• _WHAT YOU SHOULD DO_
Write out the entries below exactly, but only from the line containing "5-6 单元测试题 B" through the line containing "none -> <span>B．全校的出勤率是101%</span>", and without the pictures.

• _INPUT MATERIAL_
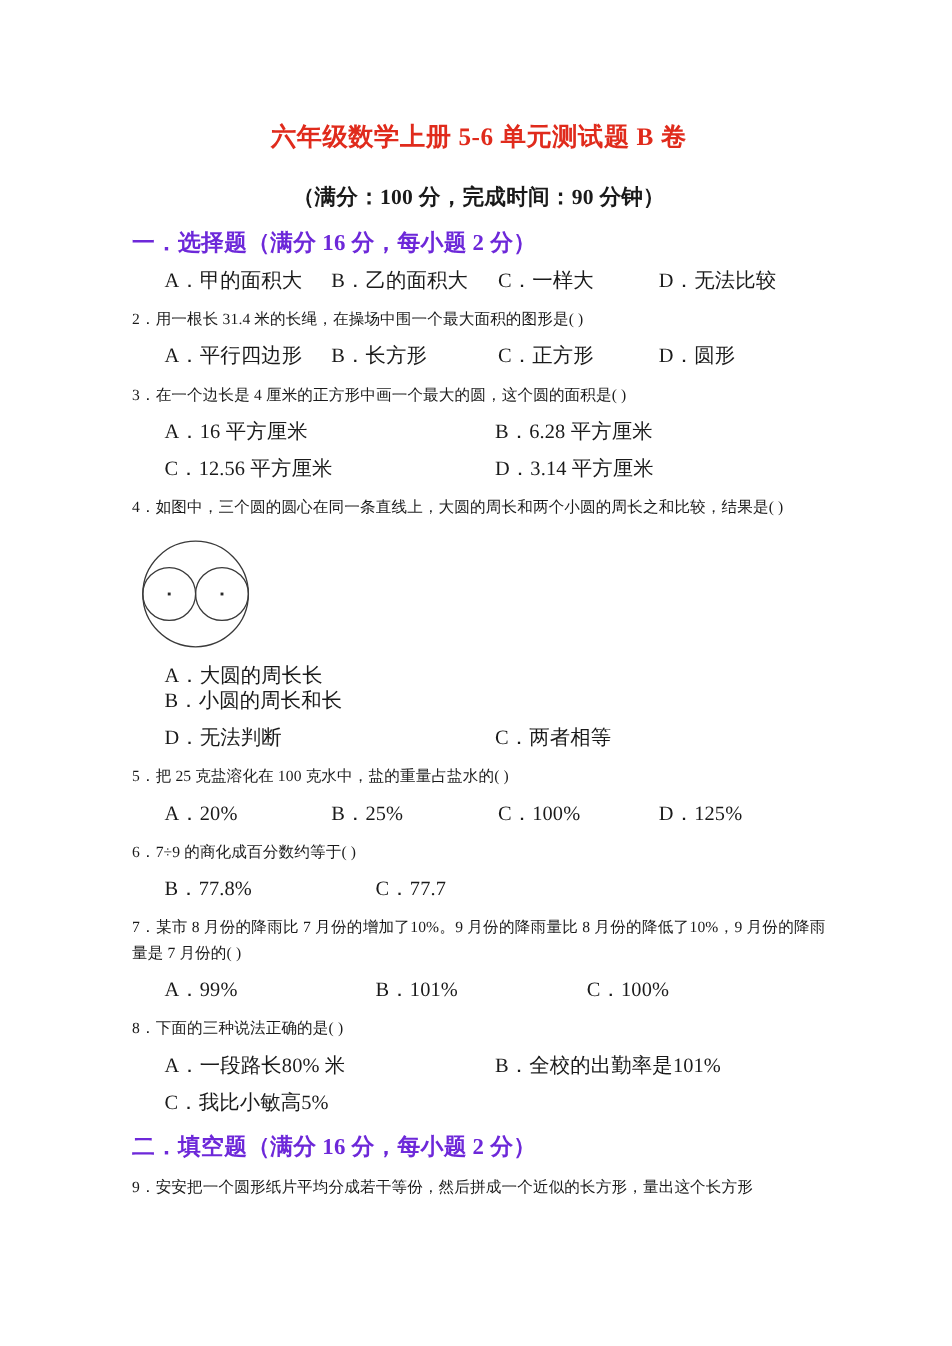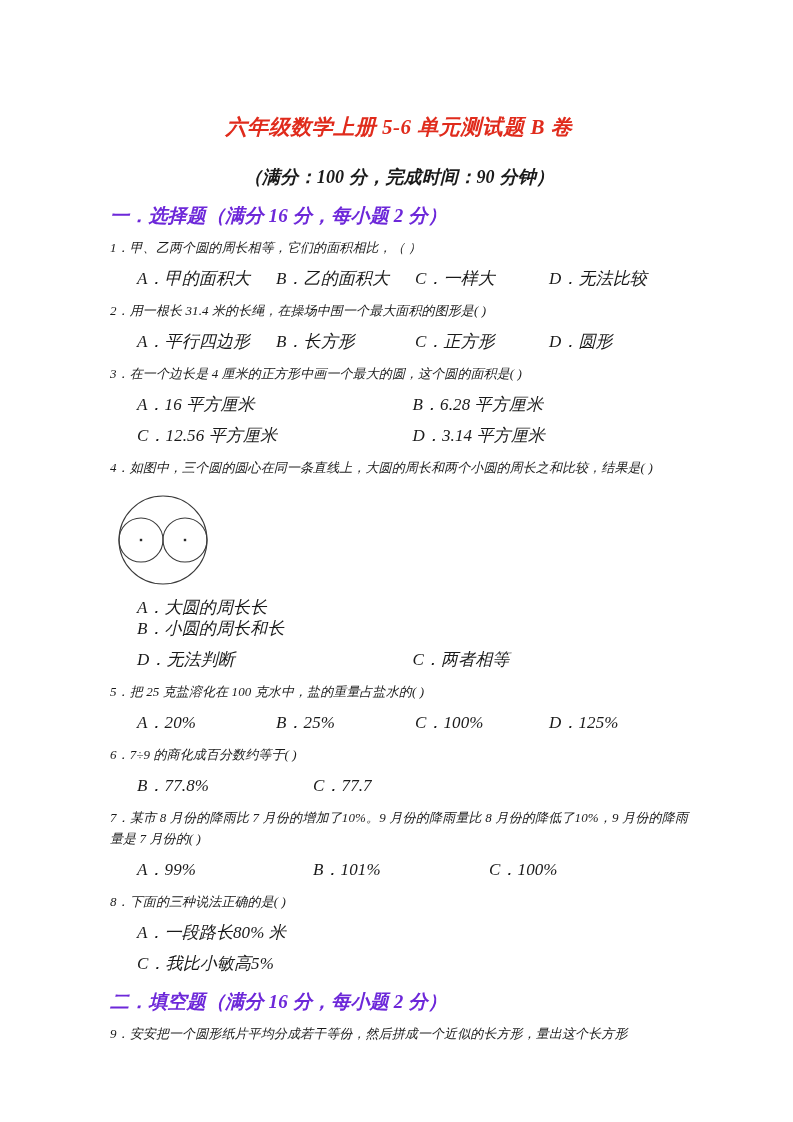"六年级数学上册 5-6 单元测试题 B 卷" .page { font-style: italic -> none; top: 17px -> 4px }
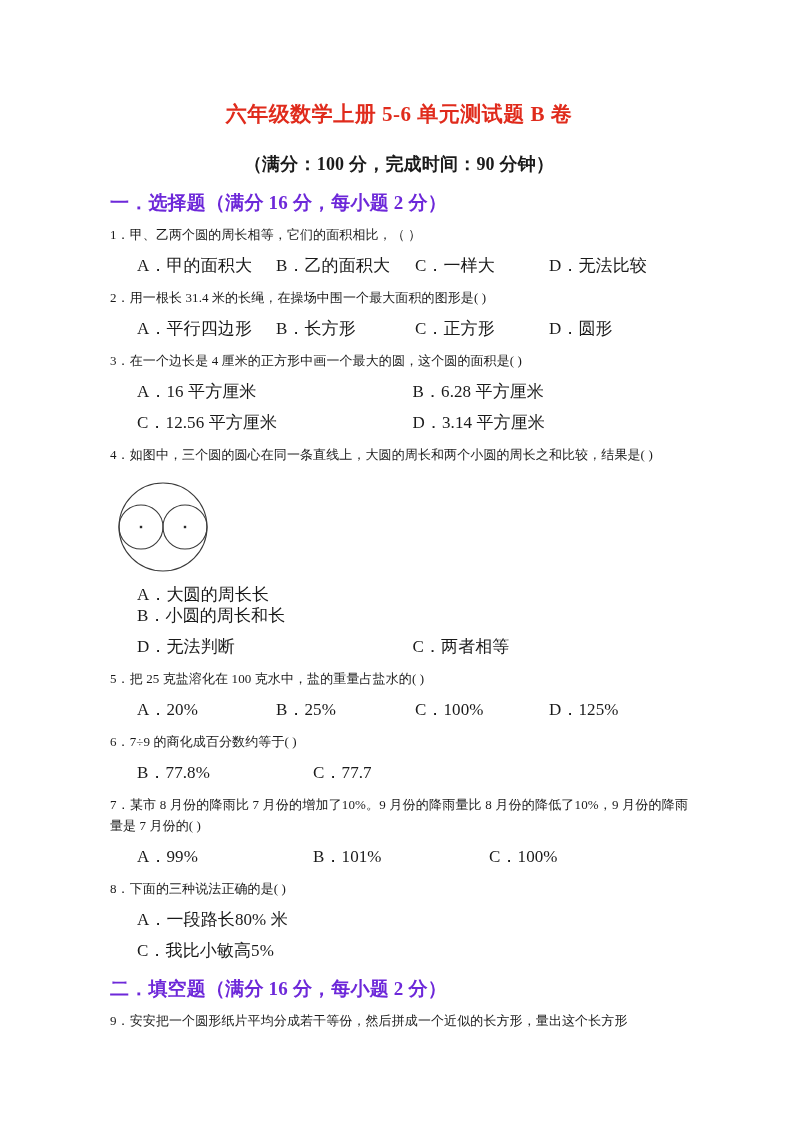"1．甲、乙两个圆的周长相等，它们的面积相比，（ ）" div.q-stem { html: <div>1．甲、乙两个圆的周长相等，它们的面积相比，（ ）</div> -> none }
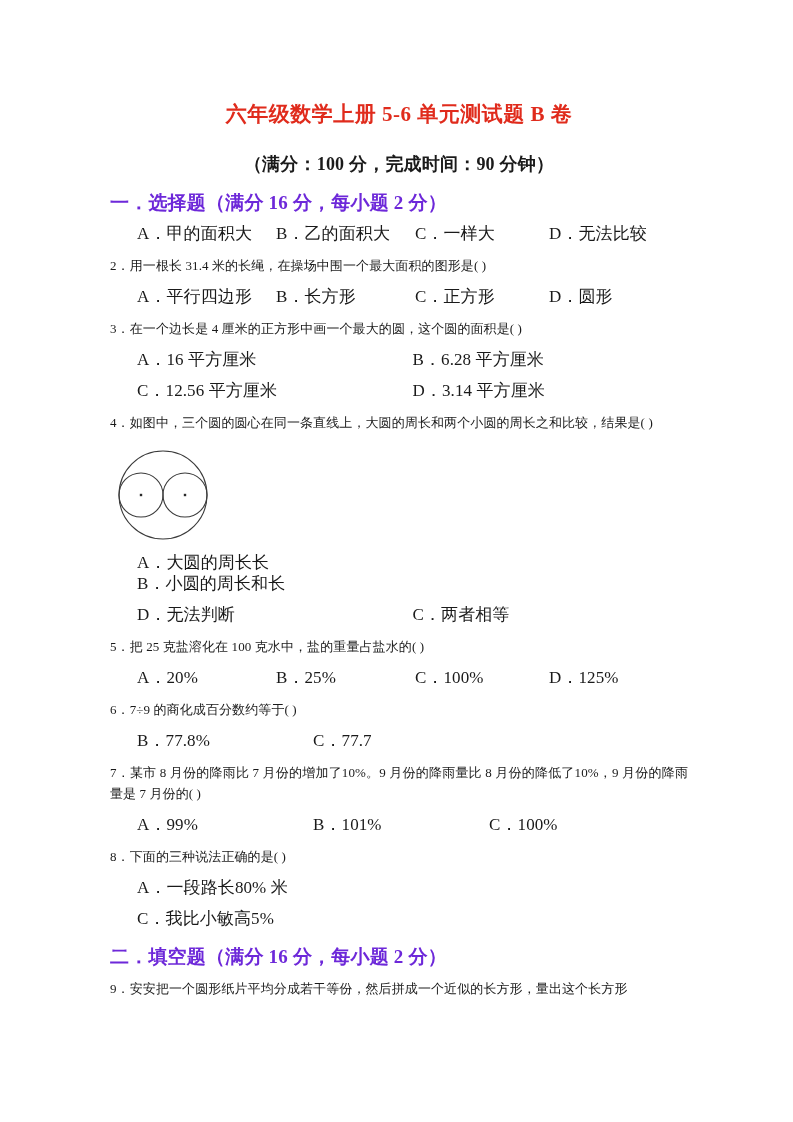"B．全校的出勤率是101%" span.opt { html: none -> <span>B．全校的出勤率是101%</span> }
...
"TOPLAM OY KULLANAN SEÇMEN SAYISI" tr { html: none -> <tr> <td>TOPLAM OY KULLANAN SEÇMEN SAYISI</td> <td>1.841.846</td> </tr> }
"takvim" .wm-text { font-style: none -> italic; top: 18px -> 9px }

• _ANSWER AREA_
"六年级数学上册 5-6 单元测试题 B 卷" .page { font-style: italic -> none; top: 17px -> 4px }
"1．甲、乙两个圆的周长相等，它们的面积相比，（ ）" div.q-stem { html: <div>1．甲、乙两个圆的周长相等，它们的面积相比，（ ）</div> -> none }
"B．全校的出勤率是101%" span.opt { html: none -> <span>B．全校的出勤率是101%</span> }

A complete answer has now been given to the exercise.